## PROBLEM TO SOLVE
Starting at the line that contains "type 1-O more", set down each line exactly until the records end, keeping both ends and adding nothing.

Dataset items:
########

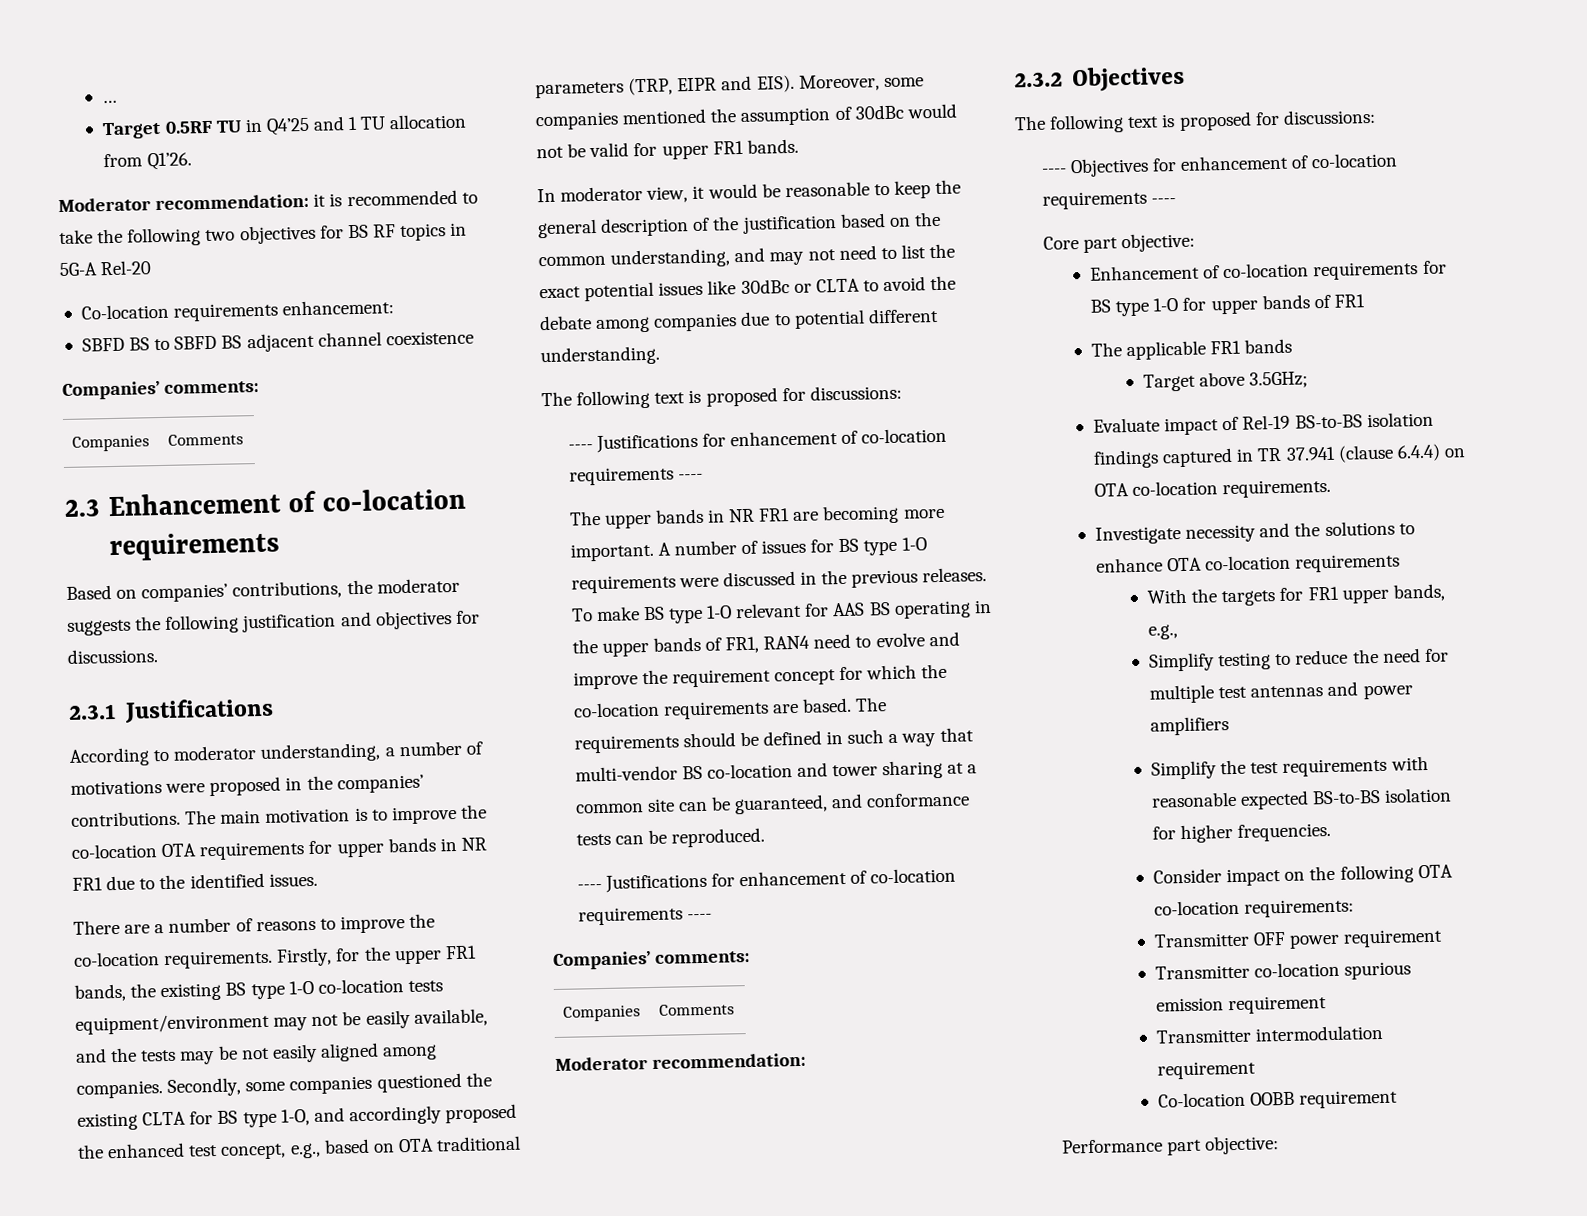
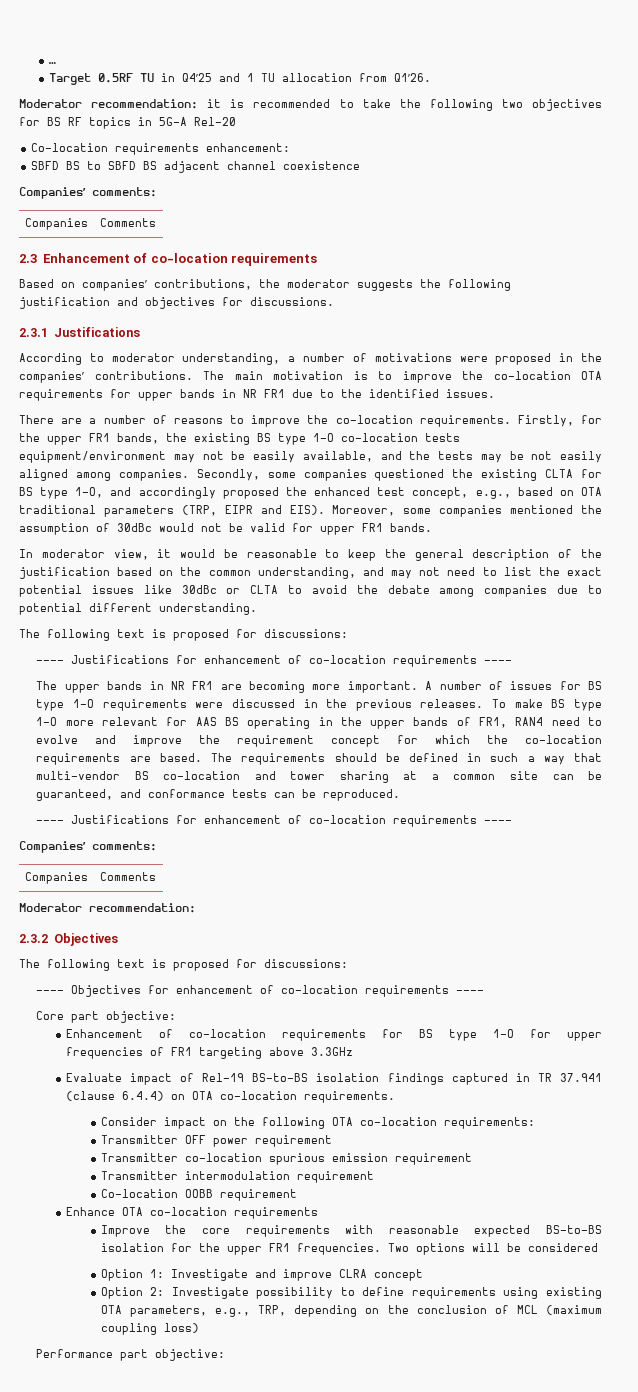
- To make BS type 1-O relevant for AAS BS operating in the upper bands of FR1, RAN4 need to evolve and improve the requirement concept for which the co-location requirements are based.
+ To make BS type 1-O more relevant for AAS BS operating in the upper bands of FR1, RAN4 need to evolve and improve the requirement concept for which the co-location requirements are based.
- Enhancement of co-location requirements for BS type 1-O for upper bands of FR1
- The applicable FR1 bands
- Target above 3.5GHz;
+ Enhancement of co-location requirements for BS type 1-O for upper frequencies of FR1 targeting above 3.3GHz
- Investigate necessity and the solutions to enhance OTA co-location requirements
- With the targets for FR1 upper bands, e.g.,
- Simplify testing to reduce the need for multiple test antennas and power amplifiers
- Simplify the test requirements with reasonable expected BS-to-BS isolation for higher frequencies.
+ Enhance OTA co-location requirements
+ Improve the core requirements with reasonable expected BS-to-BS isolation for the upper FR1 frequencies. Two options will be considered
+ Option 1: Investigate and improve CLRA concept
+ Option 2: Investigate possibility to define requirements using existing OTA parameters, e.g., TRP, depending on the conclusion of MCL (maximum coupling loss)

########

## RESPONSE BOX
+ To make BS type 1-O more relevant for AAS BS operating in the upper bands of FR1, RAN4 need to evolve and improve the requirement concept for which the co-location requirements are based.
- Enhancement of co-location requirements for BS type 1-O for upper bands of FR1
- The applicable FR1 bands
- Target above 3.5GHz;
+ Enhancement of co-location requirements for BS type 1-O for upper frequencies of FR1 targeting above 3.3GHz
- Investigate necessity and the solutions to enhance OTA co-location requirements
- With the targets for FR1 upper bands, e.g.,
- Simplify testing to reduce the need for multiple test antennas and power amplifiers
- Simplify the test requirements with reasonable expected BS-to-BS isolation for higher frequencies.
+ Enhance OTA co-location requirements
+ Improve the core requirements with reasonable expected BS-to-BS isolation for the upper FR1 frequencies. Two options will be considered
+ Option 1: Investigate and improve CLRA concept
+ Option 2: Investigate possibility to define requirements using existing OTA parameters, e.g., TRP, depending on the conclusion of MCL (maximum coupling loss)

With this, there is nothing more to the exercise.